→ **Material for the task**
####################
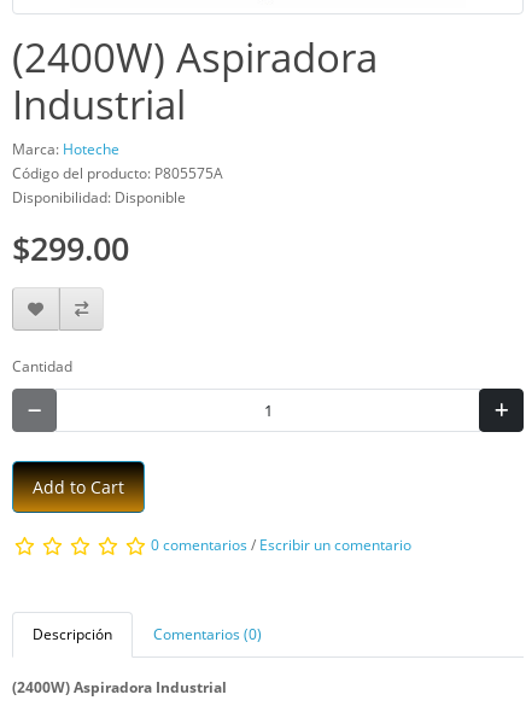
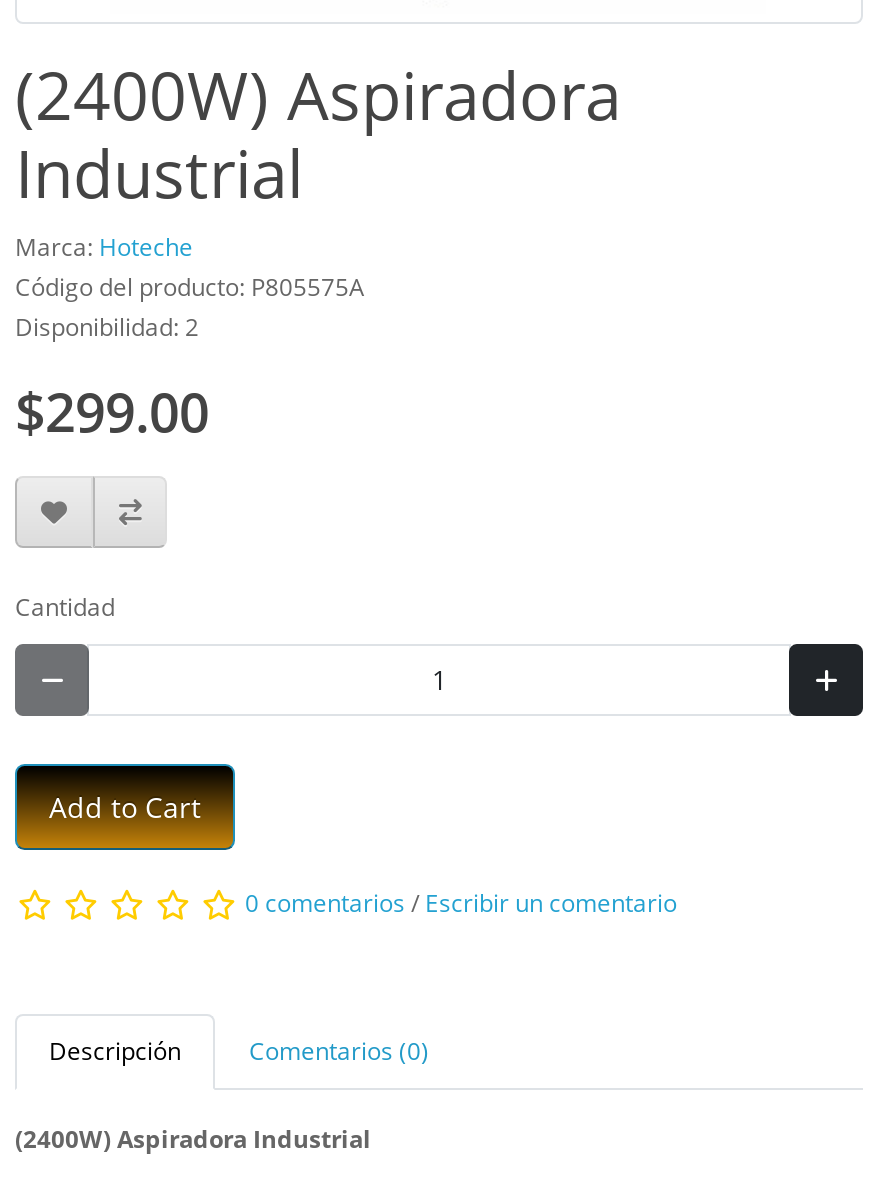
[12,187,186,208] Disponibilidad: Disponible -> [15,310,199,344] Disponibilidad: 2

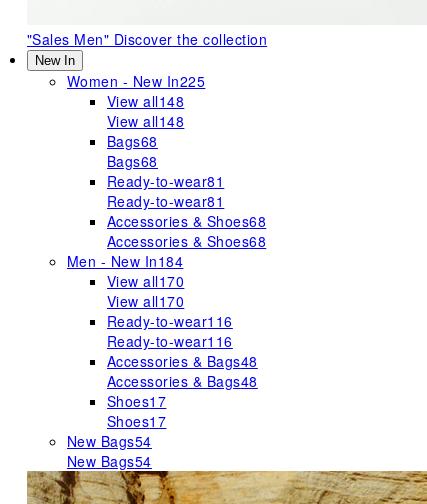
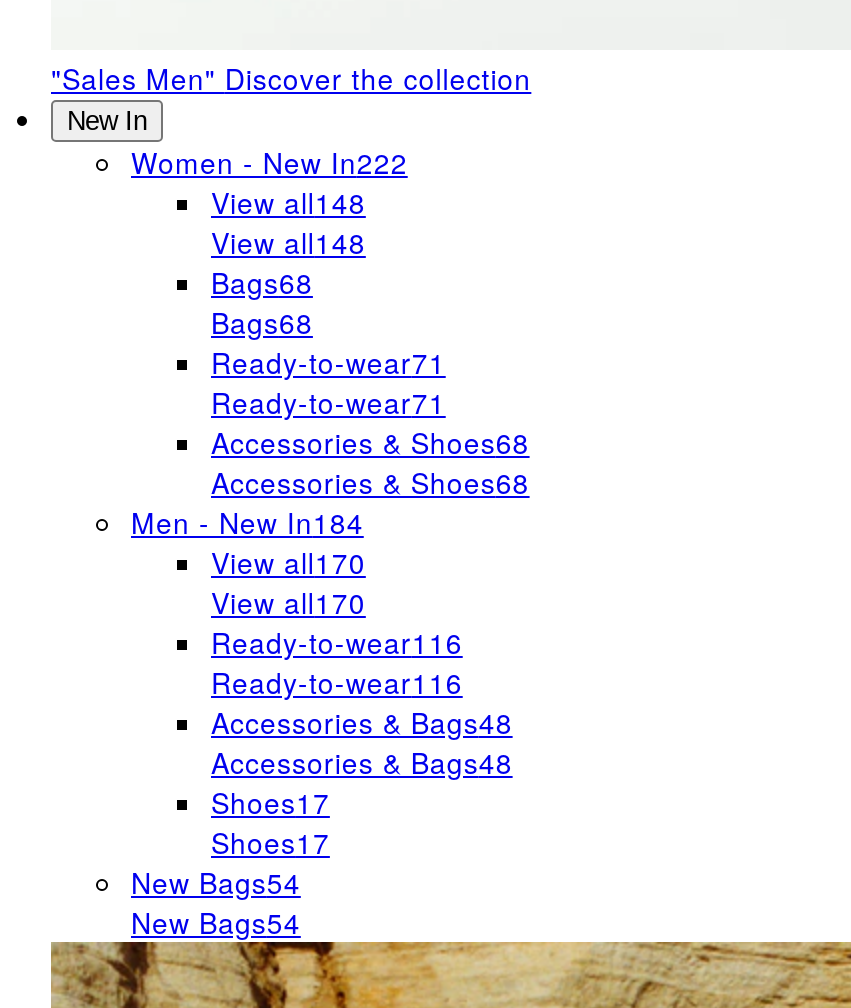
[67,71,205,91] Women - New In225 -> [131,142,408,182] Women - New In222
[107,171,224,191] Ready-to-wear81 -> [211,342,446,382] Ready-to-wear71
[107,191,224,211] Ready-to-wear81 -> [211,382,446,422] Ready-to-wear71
####################
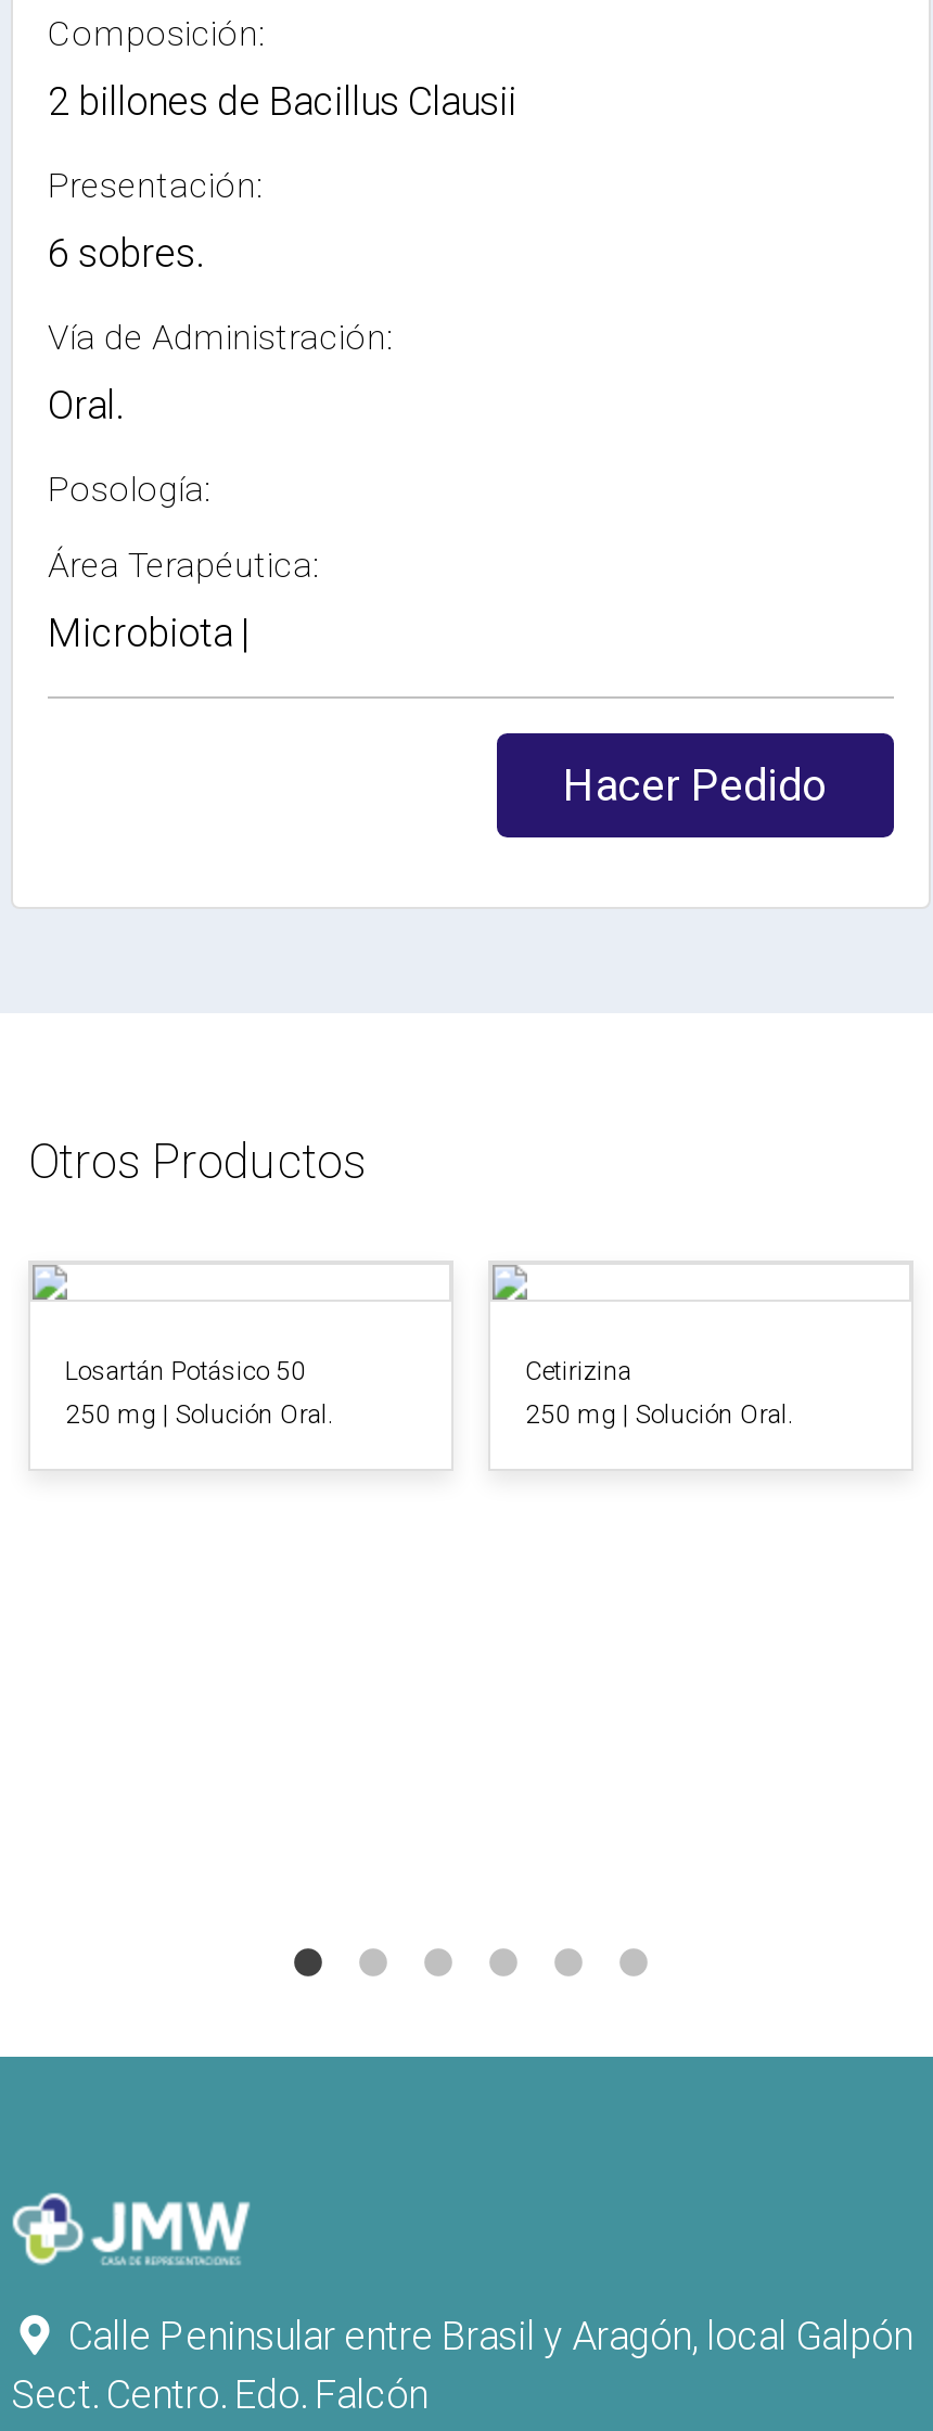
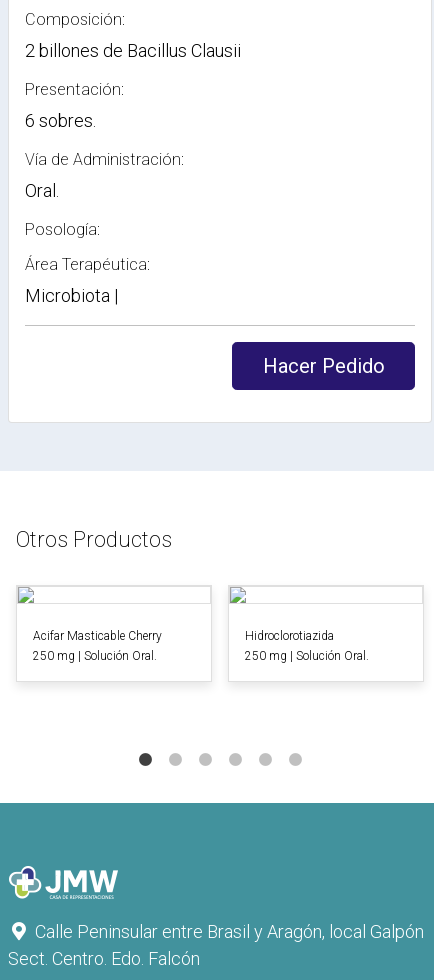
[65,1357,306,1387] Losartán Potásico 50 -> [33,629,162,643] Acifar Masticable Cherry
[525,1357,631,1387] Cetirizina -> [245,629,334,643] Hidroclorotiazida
####################
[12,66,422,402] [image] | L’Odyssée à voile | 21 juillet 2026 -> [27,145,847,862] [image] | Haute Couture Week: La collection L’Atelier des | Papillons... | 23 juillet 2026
####################
→ **What to do**
Each line between the one holding "[12,187,186,208] Disponibilidad: Disponible" and the one holding "[107,191,224,211] Ready-to-wear81 ->", inclusive, should be copied exactly as it appears above, and pictures should be omitted.

→ **Solution**
[12,187,186,208] Disponibilidad: Disponible -> [15,310,199,344] Disponibilidad: 2

[67,71,205,91] Women - New In225 -> [131,142,408,182] Women - New In222
[107,171,224,191] Ready-to-wear81 -> [211,342,446,382] Ready-to-wear71
[107,191,224,211] Ready-to-wear81 -> [211,382,446,422] Ready-to-wear71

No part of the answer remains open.